Wound healing immediately starts after an injury and
proceeds with a complicated but well-organized interaction
among various types of tissues and cells [1]. Skin-wound
healing consists of the inflammatory, proliferative, and
maturation phases [1]. In the inflammatory phase, the
recruitment of leukocytes such as neutrophils and macrophages
into the wound site is characteristic. In the proliferative
phase, the migration and proliferation of
keratinocytes, fibroblasts, and endothelial cells result in reepithelialization
and tissue granulation. In the maturation
phase, excess collagen in the wound site is degraded by
several proteolytic enzymes, leading to the completion of
tissue repair [2]. It is considered that perfusion is an
important factor in accelerating the healing rate of skin
wounds. The saliva of medicinal leeches demonstrated such
an ability of perfusion.
Leech therapy (LT) has made resurgence in Russia for the
treatment of hypertension, migraines, phlebitis, varicose
veins, arthritis, hemorrhoids, and ovarian cysts. LT was a
mainstay in conventional treatment of pain and inflammatory
diseases since the ancient ages until the 20th century
[13,14].
In the United States, plastic surgeons use leeches to drain
blood from wounds after limb or tissue reattachment.
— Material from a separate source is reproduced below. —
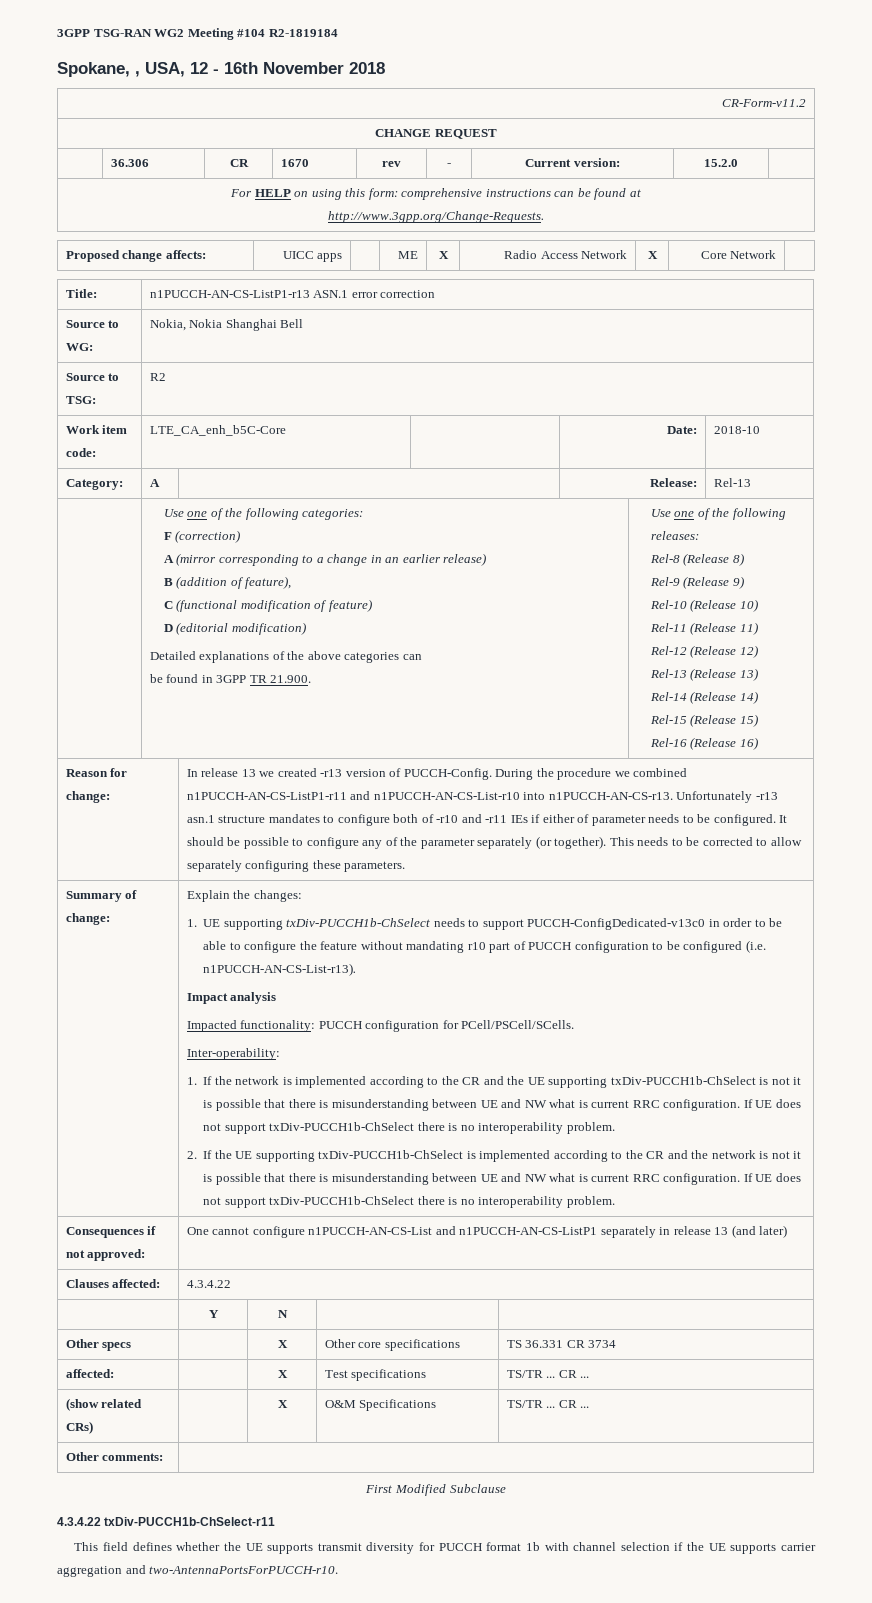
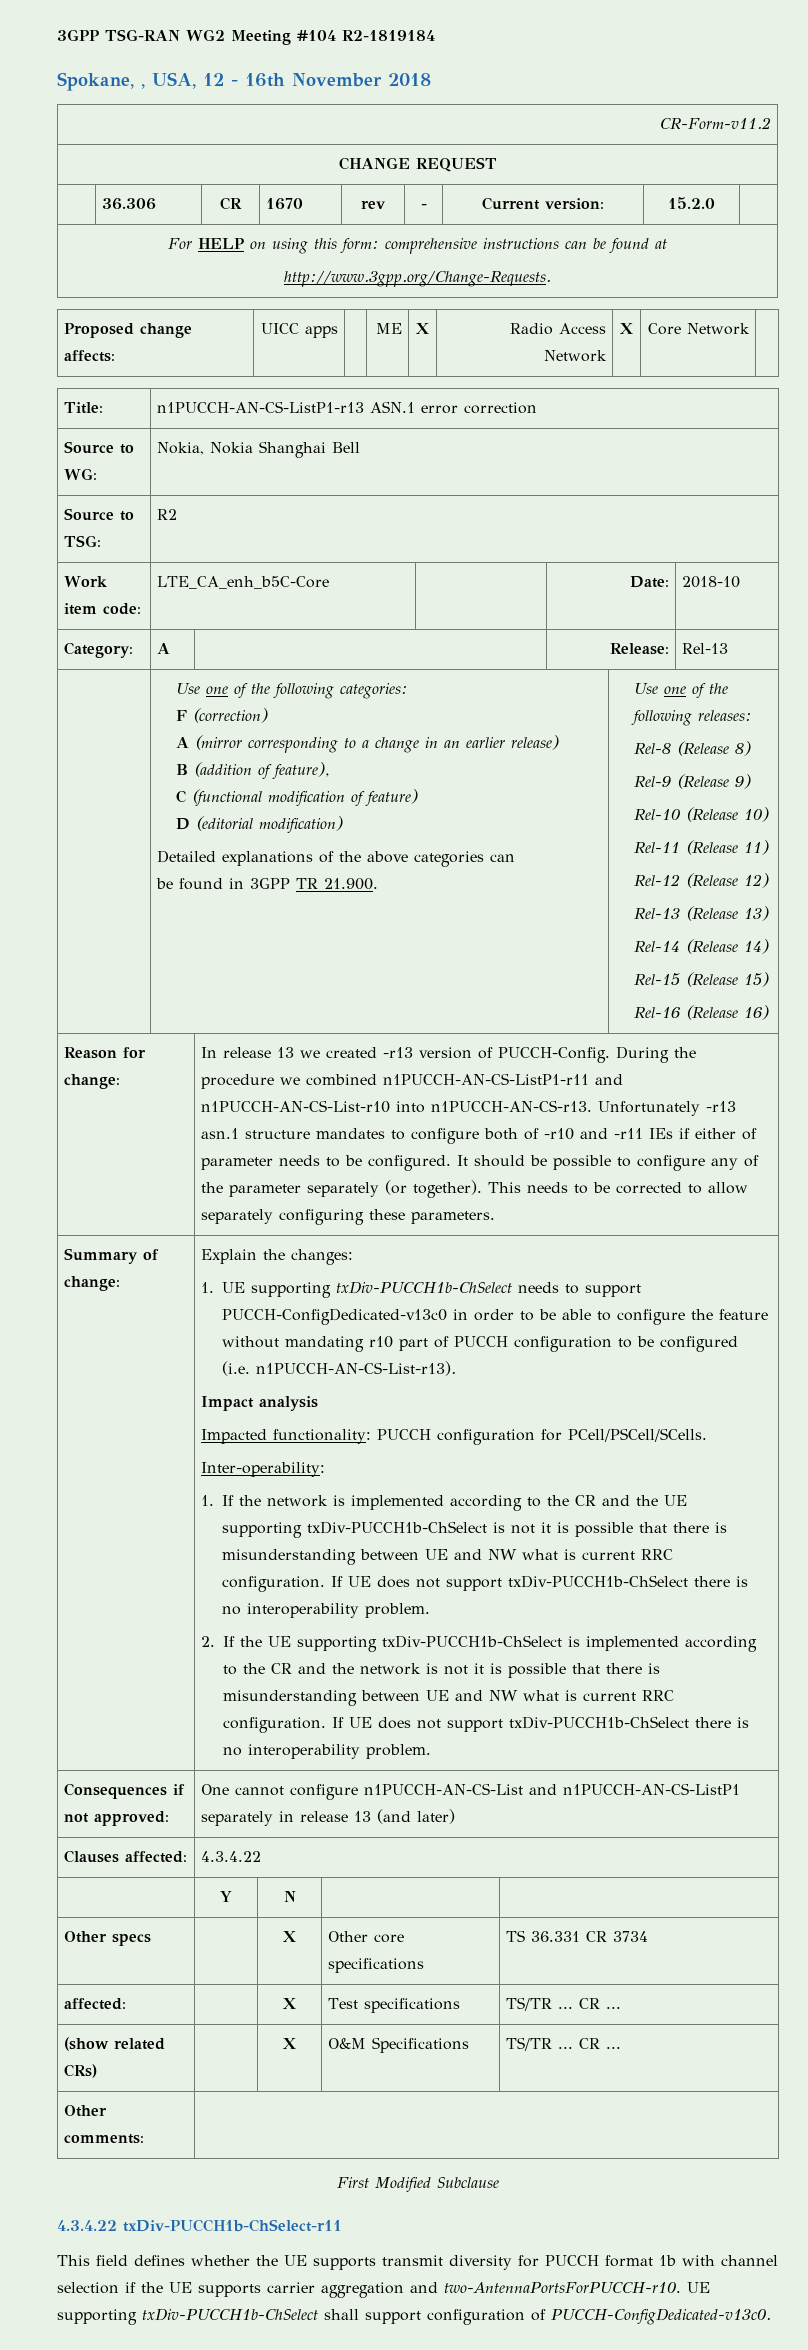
+ UE supporting txDiv-PUCCH1b-ChSelect shall support configuration of PUCCH-ConfigDedicated-v13c0.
The
application of LT in modern medicine is greatly diverse [15].
The World Health Organization has recommended traditional
medicines to be used more effectively in the health-care
systems [13]. LT is a procedure that has been recommended
in traditional Iranianmedicine and traditionally used by native inhabitants and physicians (Hakims) for centuries in the
treatment of hemorrhage, fever, etc. [16].